Work request =>
When a line below contains the string "weight", show that line.

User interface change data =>
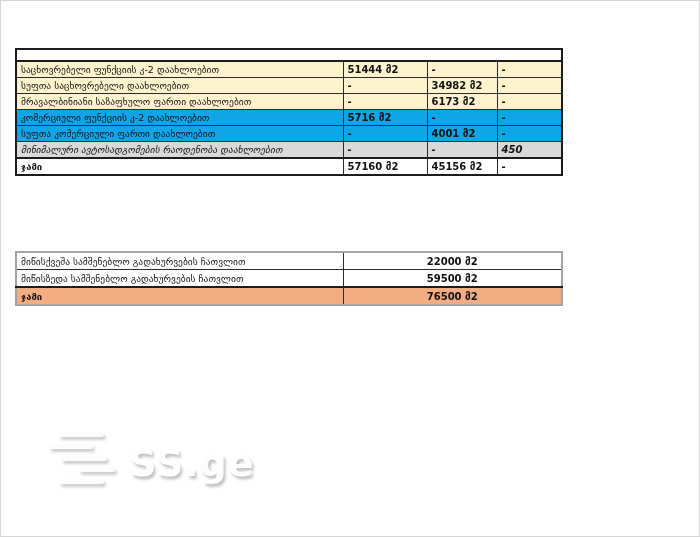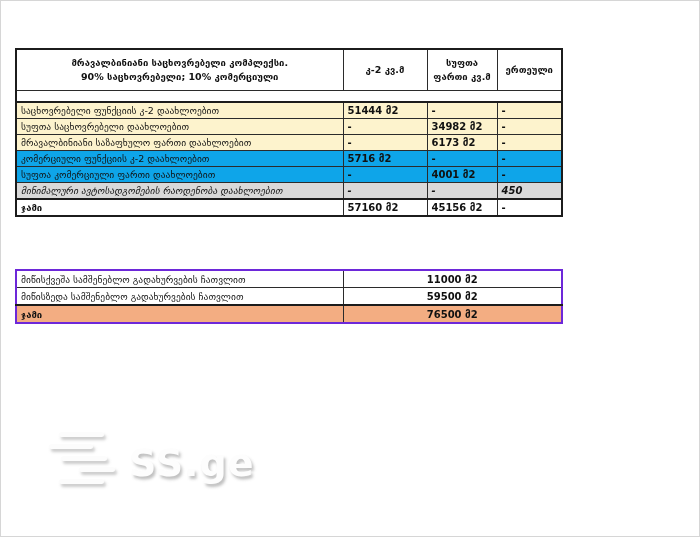--- a/index.html
+++ b/index.html
@@ -37,23 +37,23 @@
   #t1 tr.spacer td{height:10px;border-bottom:2px solid #1c1c1c;background:#ffffff;}
   #t1 tr.body td{height:15px;}
   #t1 td.val{font-weight:bold;font-size:10px;}
   #t1 tr.total td{border-top:2px solid #1c1c1c;}
   #t1 tr.total td.lbl, #t1 tr.r0 td.lbl{font-weight:bold;}
   .bg-yellow td{background:#fdf3cd;}
   .bg-salmon td{background:#0ea5e9;}
   .bg-gray  td{background:#d9d9d9;font-style:italic;}
   
   #t2{
-    position:absolute;left:14px;top:268px;
+    position:absolute;left:14px;top:250px;
     width:546px;
-    border:2px solid #6d28d9;
+    border:2px solid #a3a3a3;
   }
   #t2 td{
     border:1px solid #2b2b2b;
     font-size:9.5px;
     height:16px;
     padding:0 0 0 4px;
     vertical-align:middle;
     white-space:nowrap;overflow:hidden;
   }
   #t2 td.val{font-weight:bold;font-size:10px;text-align:center;padding:0;}
@@ -79,29 +79,20 @@
 <div id="page">
 
   <table id="t1">
     <colgroup>
         <col style="width:327px">
         <col style="width:84px">
         <col style="width:70px">
         <col style="width:65px">
       </colgroup>
     <tbody>
-        <tr class="hdr">
-      <td>
-        <div>მრავალბინიანი საცხოვრებელი კომპლექსი.</div>
-        <div>90% საცხოვრებელი; 10% კომერციული</div>
-      </td>
-      <td>კ-2 კვ.მ</td>
-      <td>სუფთა ფართი კვ.მ</td>
-      <td>ერთეული</td>
-    </tr>
     <tr class="spacer">
           <td colspan="4"></td>
         </tr>
 
     <tr class="body bg-yellow">
       <td class="lbl">საცხოვრებელი ფუნქციის კ-2 დაახლოებით</td>
       <td class="val">51444 მ2</td>
       <td class="val">-</td>
       <td class="val">-</td>
     </tr>
@@ -145,21 +136,21 @@
     </table>
 
   <table id="t2">
     <colgroup>
         <col style="width:327px">
         <col style="width:219px">
       </colgroup>
     <tbody>
         <tr>
       <td class="lbl">მიწისქვეშა სამშენებლო გადახურვების ჩათვლით</td>
-      <td class="val">11000 მ2</td>
+      <td class="val">22000 მ2</td>
     </tr>
     <tr>
       <td class="lbl">მიწისზედა სამშენებლო გადახურვების ჩათვლით</td>
       <td class="val">59500 მ2</td>
     </tr>
     <tr class="total">
       <td class="lbl">ჯამი</td>
       <td class="val">76500 მ2</td>
     </tr>
   </tbody>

Answer section =>
   #t1 td.val{font-weight:bold;font-size:10px;}
   #t1 tr.total td.lbl, #t1 tr.r0 td.lbl{font-weight:bold;}
   #t2 td.val{font-weight:bold;font-size:10px;text-align:center;padding:0;}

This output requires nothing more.